Por isso, atenho-me aqui, agora, a um pequenino caso recente (a par de inumeráveis outros tantos que com outros tantos se dão) de miudagem que nos tem, a mim e aos meus, fortalecido nesta “guerra surda” de que somos cônscios combatentes. Desço, então, um grande véu sobre as torpezas humanas infindas e inomináveis, ora escancaradas pelos genocídios putin-netanyahus-hamas, para, a meu modo, dar “gracias a la vida” que nos tem dado tanto.

A morte acabou de nos retirar um muito querido “amuleto”. 70 anos em nosso meio. Por 40 pelo menos, viveu, até o fim da semana passada, em nosso largo perímetro residencial. Hugo era um jabuti-piranga que livremente se conduzia pelos quatro cantos e estabelecera vários lugares do quintal para sua estada. Incluam-se entre eles, uma das casas de cachorros praticamente esquecidas pelos seus “supostos” ocupantes atuais e uma das grandes bacias de uso na lida com roupas pela sua senhora dona do lar. As bacias são postas perpendicularmente empinadas entre a parede e o chão da lavanderia. Quando queria, entrava no desvão e roçava a borda côncava até que a bacia caísse de borco encobrindo-o. Ali ficava, às vezes, alguns dias. Satisfeito, arrastava a vasilha até nalgum objeto que a detivesse. Forçando, fazia-a ir se erguendo, liberando-lhe a saída. Um perito nisso. Uma travessura repetitiva inesquecível: sua senhora dona tem por hábito deixar no chão da cozinha a melancia nova até o momento de usá-la. Súbito, alguém se deparava com Hugo comendo-a, estando a fruta com grande rombo pelas mordeduras do esperto quelônio.

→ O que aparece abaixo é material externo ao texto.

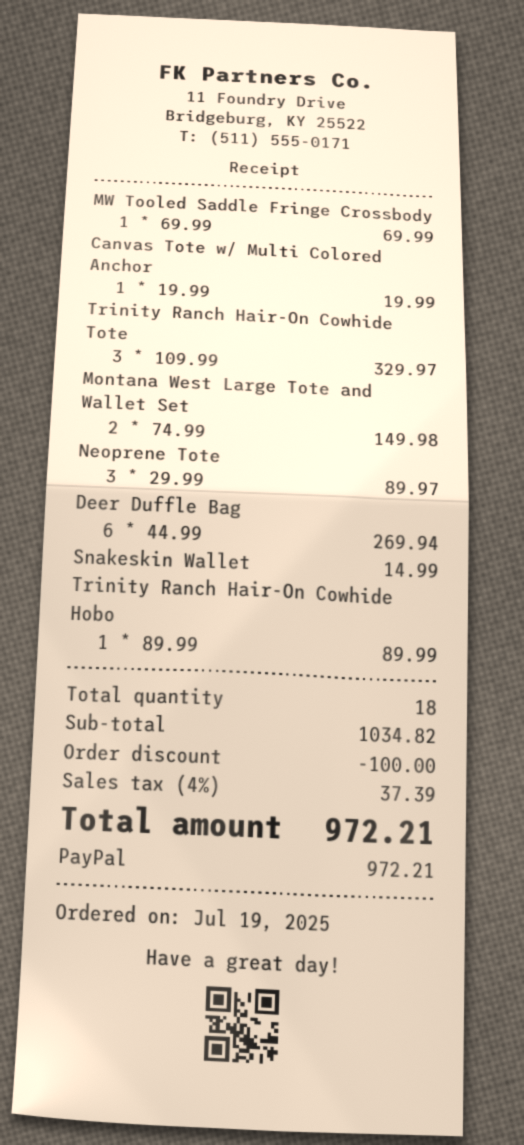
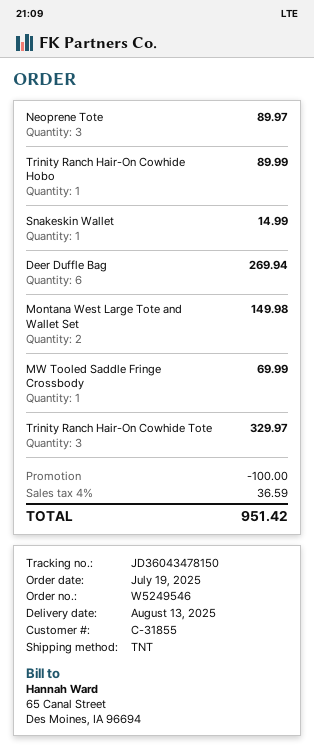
Canvas Tote w/ Multi Colored Anchor: 1 for 19.99 -> none
tax: 4% = 37.39 -> 4% = 36.59
total: 972.21 -> 951.42

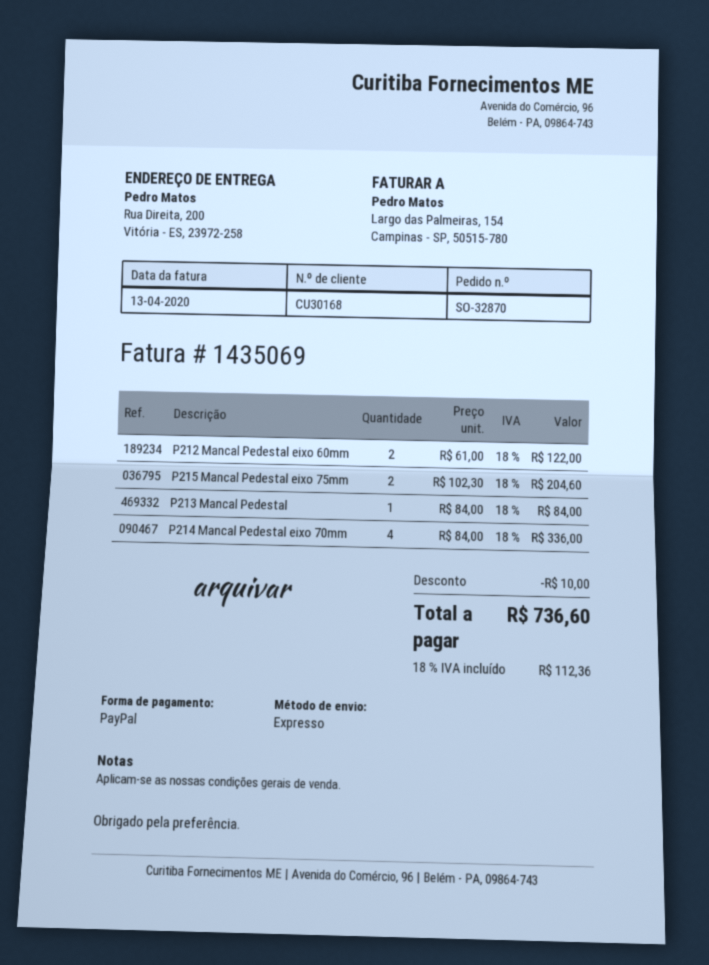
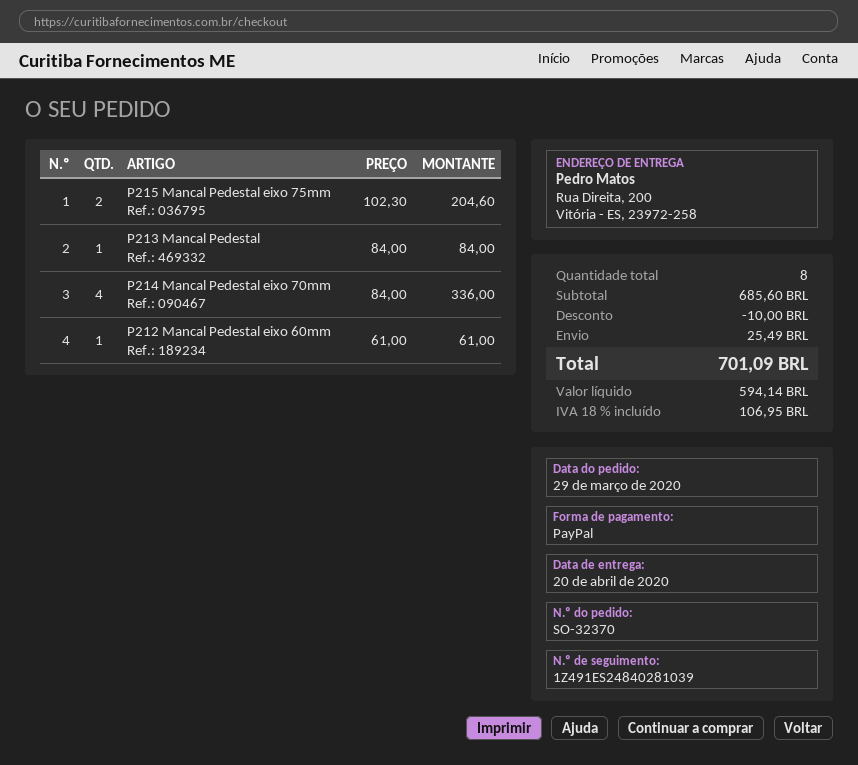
order number: SO-32870 -> SO-32370
P212 Mancal Pedestal eixo 60mm: 2 x 61.00 = 122.00 -> 1 x 61.00 = 61.00
shipping: none -> 25.49
tax: 18% = 112.36 -> 18% = 106.95
total: 736.60 -> 701.09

Há dois anos, Hugo apresentou-se um dia raspando a ponta traseira do casco e claudicava uma das patas de trás.Conduzido ao hospital da Faculdade Veterinária, ganhou grande atenção das peritas especialistas em animais de sua classe. Exames mil. Radiografias. Acupuntura. Remédios e suplementos alimentares. Dir-se-ia mesmo, tratar-se de um paciente paparicado. Semanas, nesses cuidados médicos privilegiados. Ficara ótimo.

Entrou, pois, na rotina doméstica. Patas completamente restabelecidas para que, por sua vez, restabelecesse o hábito de retalhar, com sua sã andança, os 600 metros quadrados de sua residência.                  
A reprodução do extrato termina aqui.